(Revision comparison data)
....
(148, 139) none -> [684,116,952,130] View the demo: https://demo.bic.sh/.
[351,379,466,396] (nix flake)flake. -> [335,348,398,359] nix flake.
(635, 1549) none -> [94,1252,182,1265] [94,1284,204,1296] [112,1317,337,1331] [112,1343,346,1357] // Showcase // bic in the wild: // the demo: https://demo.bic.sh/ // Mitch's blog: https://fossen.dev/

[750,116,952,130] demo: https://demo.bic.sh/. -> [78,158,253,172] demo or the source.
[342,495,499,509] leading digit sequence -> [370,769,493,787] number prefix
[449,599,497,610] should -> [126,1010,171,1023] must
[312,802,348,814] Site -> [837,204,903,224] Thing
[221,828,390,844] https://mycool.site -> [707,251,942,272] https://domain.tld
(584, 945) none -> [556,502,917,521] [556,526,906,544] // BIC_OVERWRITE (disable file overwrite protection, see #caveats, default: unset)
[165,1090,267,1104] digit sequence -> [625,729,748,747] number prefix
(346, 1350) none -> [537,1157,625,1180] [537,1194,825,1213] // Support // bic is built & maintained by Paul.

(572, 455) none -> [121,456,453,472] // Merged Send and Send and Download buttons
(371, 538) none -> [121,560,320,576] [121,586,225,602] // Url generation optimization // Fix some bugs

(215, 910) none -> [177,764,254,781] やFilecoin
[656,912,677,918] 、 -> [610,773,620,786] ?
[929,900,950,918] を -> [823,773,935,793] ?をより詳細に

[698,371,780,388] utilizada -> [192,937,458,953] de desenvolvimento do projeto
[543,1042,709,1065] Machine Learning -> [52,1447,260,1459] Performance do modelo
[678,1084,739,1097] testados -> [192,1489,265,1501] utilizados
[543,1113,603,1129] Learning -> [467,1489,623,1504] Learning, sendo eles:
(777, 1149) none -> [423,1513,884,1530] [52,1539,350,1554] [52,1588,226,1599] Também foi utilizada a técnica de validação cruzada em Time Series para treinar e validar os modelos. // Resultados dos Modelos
....
→ YOUR TASK
Only the lines above, from the first through the one holding "[929,900,950,918] を ->", are to be output, and they must be copied exactly.

→ RESPONSE BELOW
(148, 139) none -> [684,116,952,130] View the demo: https://demo.bic.sh/.
[351,379,466,396] (nix flake)flake. -> [335,348,398,359] nix flake.
(635, 1549) none -> [94,1252,182,1265] [94,1284,204,1296] [112,1317,337,1331] [112,1343,346,1357] // Showcase // bic in the wild: // the demo: https://demo.bic.sh/ // Mitch's blog: https://fossen.dev/

[750,116,952,130] demo: https://demo.bic.sh/. -> [78,158,253,172] demo or the source.
[342,495,499,509] leading digit sequence -> [370,769,493,787] number prefix
[449,599,497,610] should -> [126,1010,171,1023] must
[312,802,348,814] Site -> [837,204,903,224] Thing
[221,828,390,844] https://mycool.site -> [707,251,942,272] https://domain.tld
(584, 945) none -> [556,502,917,521] [556,526,906,544] // BIC_OVERWRITE (disable file overwrite protection, see #caveats, default: unset)
[165,1090,267,1104] digit sequence -> [625,729,748,747] number prefix
(346, 1350) none -> [537,1157,625,1180] [537,1194,825,1213] // Support // bic is built & maintained by Paul.

(572, 455) none -> [121,456,453,472] // Merged Send and Send and Download buttons
(371, 538) none -> [121,560,320,576] [121,586,225,602] // Url generation optimization // Fix some bugs

(215, 910) none -> [177,764,254,781] やFilecoin
[656,912,677,918] 、 -> [610,773,620,786] ?
[929,900,950,918] を -> [823,773,935,793] ?をより詳細に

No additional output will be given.